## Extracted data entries
>>>

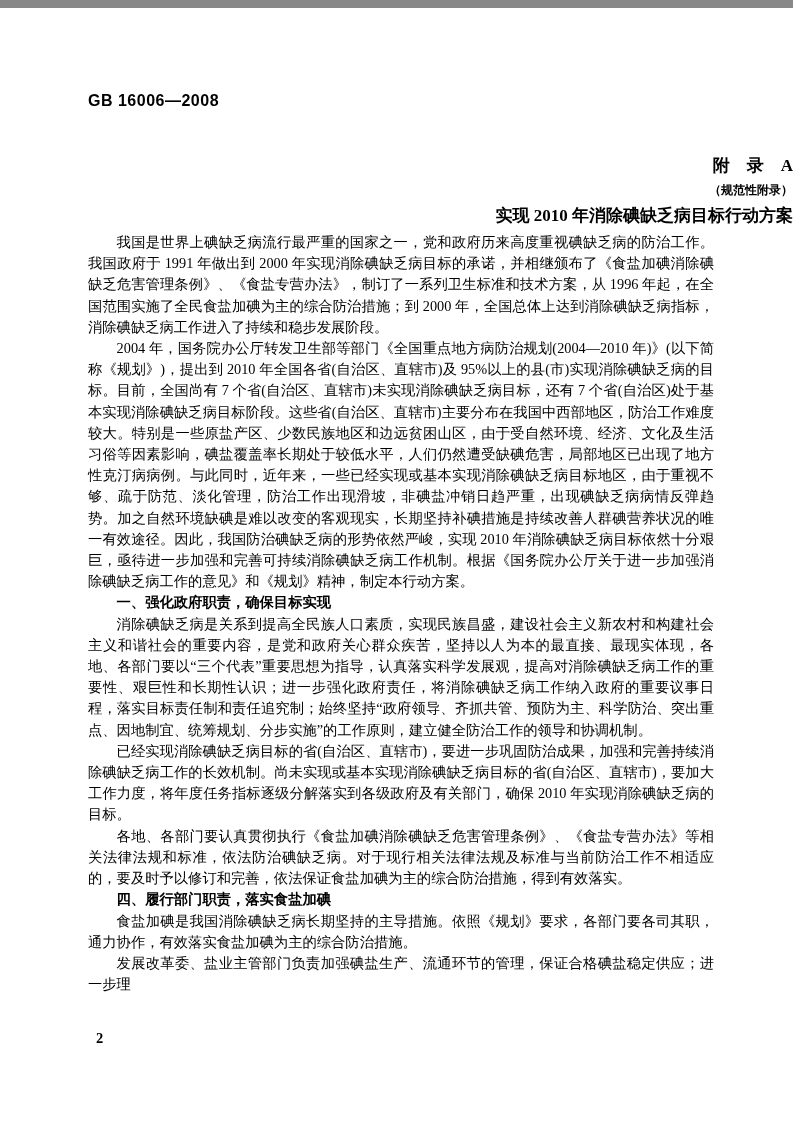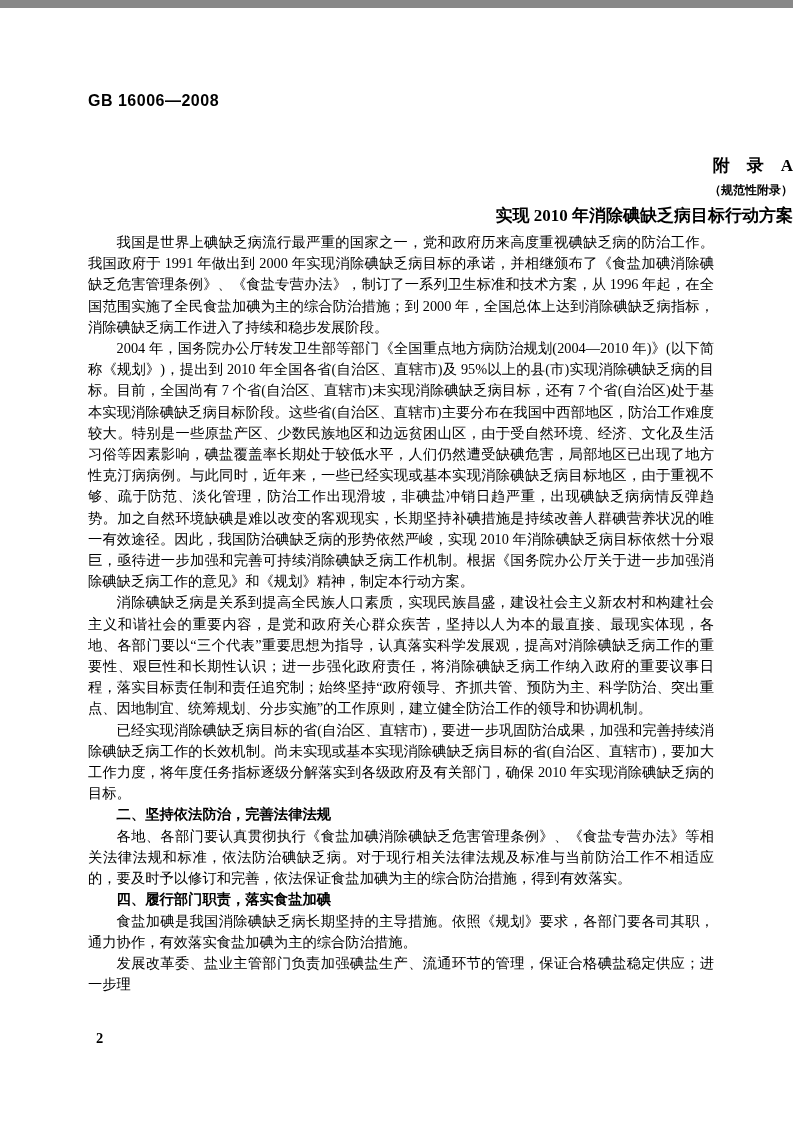--- a/index.html
+++ b/index.html
@@ -83,23 +83,23 @@
 
   <div class="title-block">
     <div class="title-annex">附　录　A</div>
     <div class="title-sub">（规范性附录）</div>
     <div class="title-main">实现 2010 年消除碘缺乏病目标行动方案</div>
   </div>
 
   <div class="body-text">
     <p class="para">我国是世界上碘缺乏病流行最严重的国家之一，党和政府历来高度重视碘缺乏病的防治工作。我国政府于 1991 年做出到 2000 年实现消除碘缺乏病目标的承诺，并相继颁布了《食盐加碘消除碘缺乏危害管理条例》、《食盐专营办法》，制订了一系列卫生标准和技术方案，从 1996 年起，在全国范围实施了全民食盐加碘为主的综合防治措施；到 2000 年，全国总体上达到消除碘缺乏病指标，消除碘缺乏病工作进入了持续和稳步发展阶段。</p>
     <p class="para">2004 年，国务院办公厅转发卫生部等部门《全国重点地方病防治规划(2004—2010 年)》(以下简称《规划》)，提出到 2010 年全国各省(自治区、直辖市)及 95%以上的县(市)实现消除碘缺乏病的目标。目前，全国尚有 7 个省(自治区、直辖市)未实现消除碘缺乏病目标，还有 7 个省(自治区)处于基本实现消除碘缺乏病目标阶段。这些省(自治区、直辖市)主要分布在我国中西部地区，防治工作难度较大。特别是一些原盐产区、少数民族地区和边远贫困山区，由于受自然环境、经济、文化及生活习俗等因素影响，碘盐覆盖率长期处于较低水平，人们仍然遭受缺碘危害，局部地区已出现了地方性克汀病病例。与此同时，近年来，一些已经实现或基本实现消除碘缺乏病目标地区，由于重视不够、疏于防范、淡化管理，防治工作出现滑坡，非碘盐冲销日趋严重，出现碘缺乏病病情反弹趋势。加之自然环境缺碘是难以改变的客观现实，长期坚持补碘措施是持续改善人群碘营养状况的唯一有效途径。因此，我国防治碘缺乏病的形势依然严峻，实现 2010 年消除碘缺乏病目标依然十分艰巨，亟待进一步加强和完善可持续消除碘缺乏病工作机制。根据《国务院办公厅关于进一步加强消除碘缺乏病工作的意见》和《规划》精神，制定本行动方案。</p>
+    <p class="heading">一、强化政府职责，确保目标实现</p>
     <p class="para">消除碘缺乏病是关系到提高全民族人口素质，实现民族昌盛，建设社会主义新农村和构建社会主义和谐社会的重要内容，是党和政府关心群众疾苦，坚持以人为本的最直接、最现实体现，各地、各部门要以“三个代表”重要思想为指导，认真落实科学发展观，提高对消除碘缺乏病工作的重要性、艰巨性和长期性认识；进一步强化政府责任，将消除碘缺乏病工作纳入政府的重要议事日程，落实目标责任制和责任追究制；始终坚持“政府领导、齐抓共管、预防为主、科学防治、突出重点、因地制宜、统筹规划、分步实施”的工作原则，建立健全防治工作的领导和协调机制。</p>
     <p class="para">已经实现消除碘缺乏病目标的省(自治区、直辖市)，要进一步巩固防治成果，加强和完善持续消除碘缺乏病工作的长效机制。尚未实现或基本实现消除碘缺乏病目标的省(自治区、直辖市)，要加大工作力度，将年度任务指标逐级分解落实到各级政府及有关部门，确保 2010 年实现消除碘缺乏病的目标。</p>
-    <p class="heading">二、坚持依法防治，完善法律法规</p>
     <p class="para">各地、各部门要认真贯彻执行《食盐加碘消除碘缺乏危害管理条例》、《食盐专营办法》等相关法律法规和标准，依法防治碘缺乏病。对于现行相关法律法规及标准与当前防治工作不相适应的，要及时予以修订和完善，依法保证食盐加碘为主的综合防治措施，得到有效落实。</p>
     <p class="heading">四、履行部门职责，落实食盐加碘</p>
     <p class="para">食盐加碘是我国消除碘缺乏病长期坚持的主导措施。依照《规划》要求，各部门要各司其职，通力协作，有效落实食盐加碘为主的综合防治措施。</p>
     <p class="para">发展改革委、盐业主管部门负责加强碘盐生产、流通环节的管理，保证合格碘盐稳定供应；进一步理</p>
   </div>
 
   <div class="page-number">2</div>
 
 </div>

<<<

## TO DO
Show every line above in which the word "食盐专营办法" occurs.

## SOLVED PROBLEM
     <p class="para">我国是世界上碘缺乏病流行最严重的国家之一，党和政府历来高度重视碘缺乏病的防治工作。我国政府于 1991 年做出到 2000 年实现消除碘缺乏病目标的承诺，并相继颁布了《食盐加碘消除碘缺乏危害管理条例》、《食盐专营办法》，制订了一系列卫生标准和技术方案，从 1996 年起，在全国范围实施了全民食盐加碘为主的综合防治措施；到 2000 年，全国总体上达到消除碘缺乏病指标，消除碘缺乏病工作进入了持续和稳步发展阶段。</p>
     <p class="para">各地、各部门要认真贯彻执行《食盐加碘消除碘缺乏危害管理条例》、《食盐专营办法》等相关法律法规和标准，依法防治碘缺乏病。对于现行相关法律法规及标准与当前防治工作不相适应的，要及时予以修订和完善，依法保证食盐加碘为主的综合防治措施，得到有效落实。</p>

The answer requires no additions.